Saying that, though, isn’t completely true. There were a couple of chapter that I enjoyed. Not many, but a couple. I liked the one, near the end, where Patrick and a few others guys are trying to figure out what restaurant they’re going to, and end up canceling and making and then canceling reservations, and Patrick accidentally invites two women and can’t remember where he told them to go. Some chapters that I did not like, in particular, were ones that were full of information about some band or singer, with only a little input of what Patrick thought about them. I just did not care enough about Huey Lewis and the News to read eight pages about them. And when he was describing his daily routine, like how he moistens his face and all that crap. I mean, yea, I get it already: Patrick is full of himself. I got that in the first chapter, okay? You don’t have to shove it in my face so much.
[Spoiler ahead!] Oh, and the ending. This is another thing that bothered me. Nothing changed at the end, okay? Just like nothing changed at the end of The Rules of Attraction. He didn’t learn anything, nothing happened to him, he didn’t die or go to jail. He’s still going crazy and killing people. It just made it seem like there was no point, and I don’t like that. What was the freakin’ point of reading about him, about what he does, about all his double-faced crap, when there wasn’t even a good resolution? Just… what was the point?
I’ve given the book an extra star for what the author did. So, without that star, this book would be about a 1-1.5, so it’s bumped up to a 2-2.5. There’s no way I can happily, in any way, round that up to a 3, though. The book started out in a 3 range, but now, it’s not even close.
I’m done with this book now. Once this is posted, and that book is away from me, I am done. I don’t have to read it or think about it anymore. I don't even think I want to watch the movie. So, if you’ll excuse me, I’m going to read an adult, romance-ridden, smut-filled book that I will actually enjoy, just to get the taste of this book out of my freakin’ brain.

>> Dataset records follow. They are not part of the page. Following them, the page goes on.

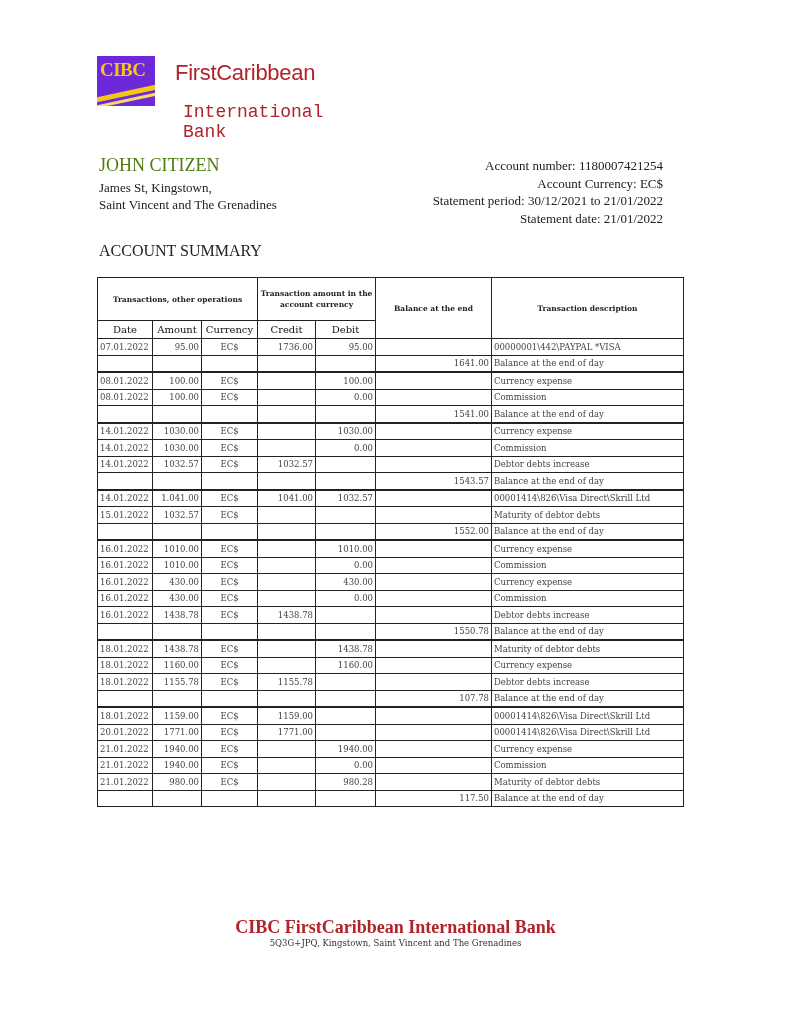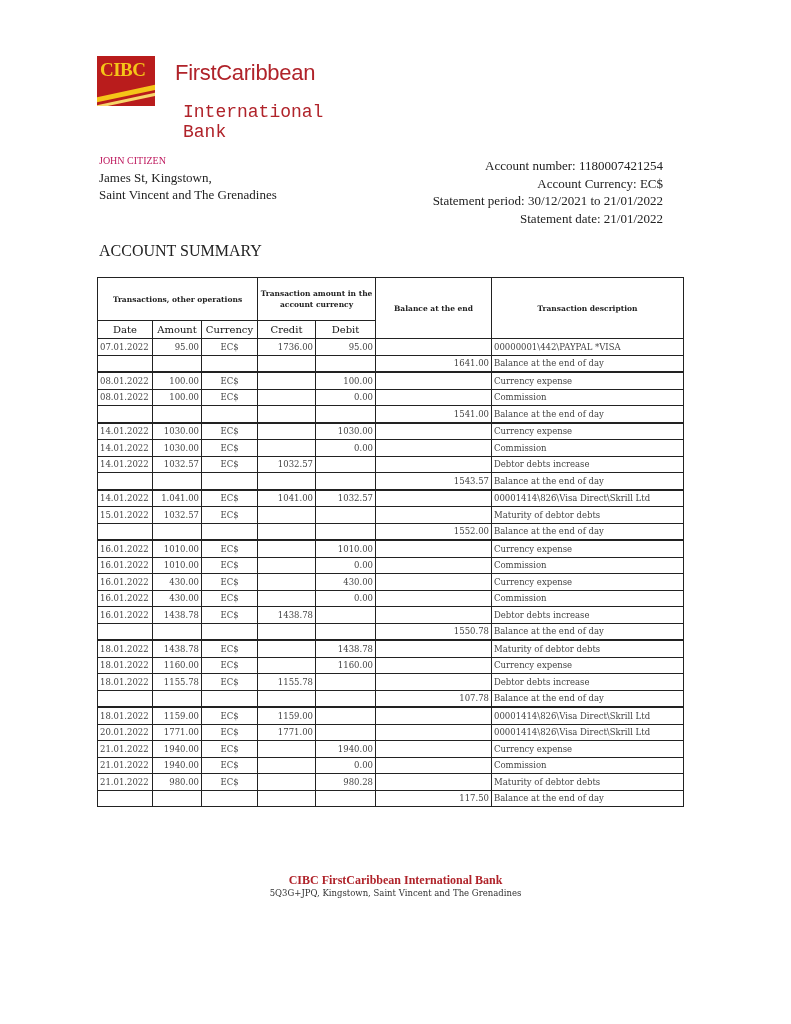"CIBC" .logo-box { background: #b91c1c -> #6d28d9 }
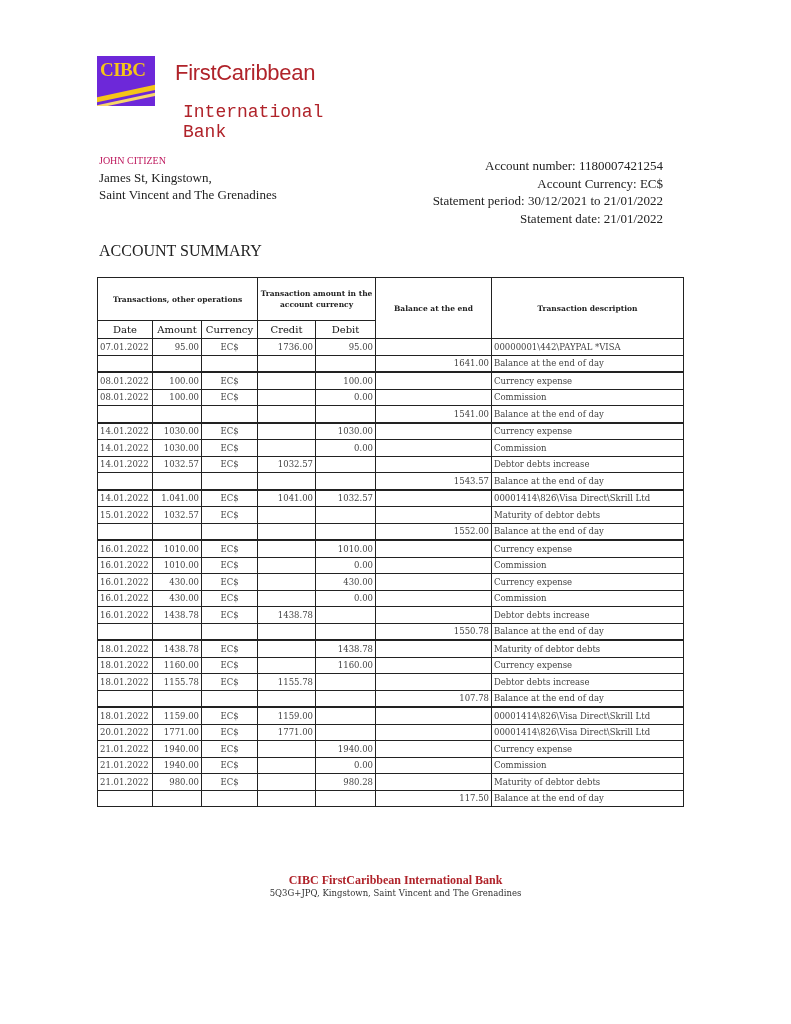"JOHN CITIZEN" .customer .cname { color: #be185d -> #4d7c0f; font-size: 10px -> 18px }
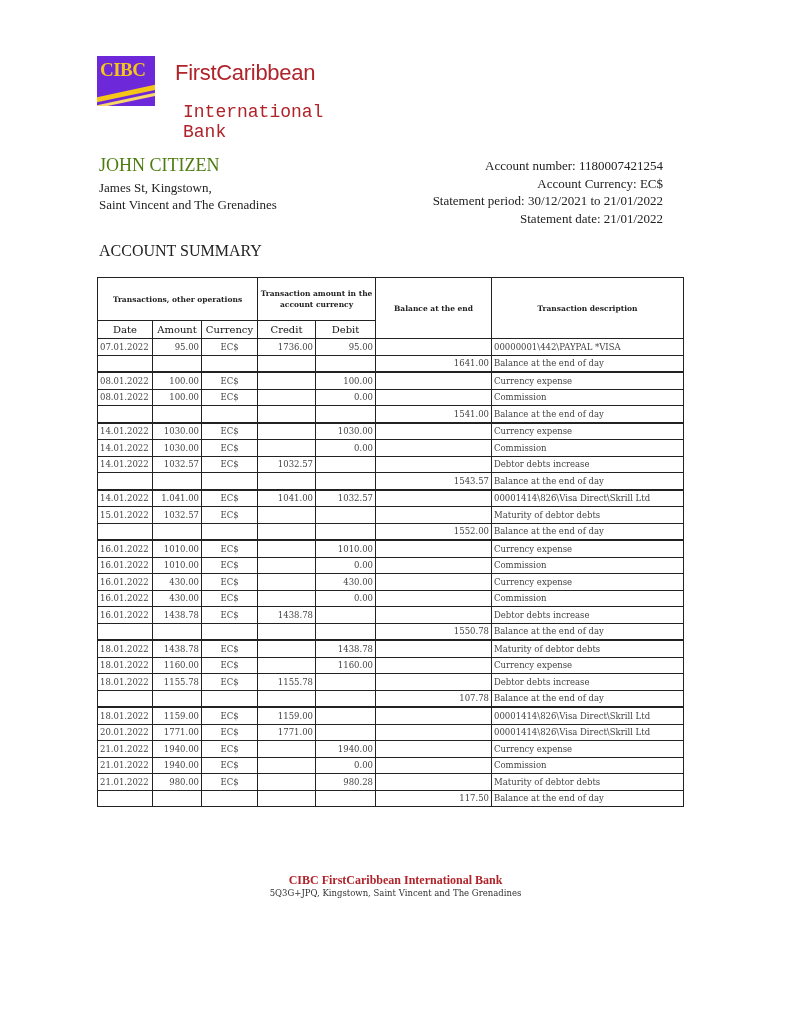"CIBC FirstCaribbean International Bank" .footer .bank { font-size: 12px -> 18px; margin-top: none -> 44px }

*I aimed for fifty pages, okay? I got ten. And then I got, I think, forty. And then I just could not read any more. Its standing rating is a one, and barely even that. I’m not officially giving it a rating, because I don’t like reviewing something if I haven’t finished it, but I’m pretty sure I have given up on that book, which is something I haven’t done before. There is a very, very low chance that I will try again, or at least try to finish it, but a higher chance that I will not. I just… I didn’t like anything about it: the writing was bad, the characters sucked completely, there was almost no point to the whole thing. I even watched the movie, in an effort to motivate myself to finish the book, and I didn’t even want to finish that, okay?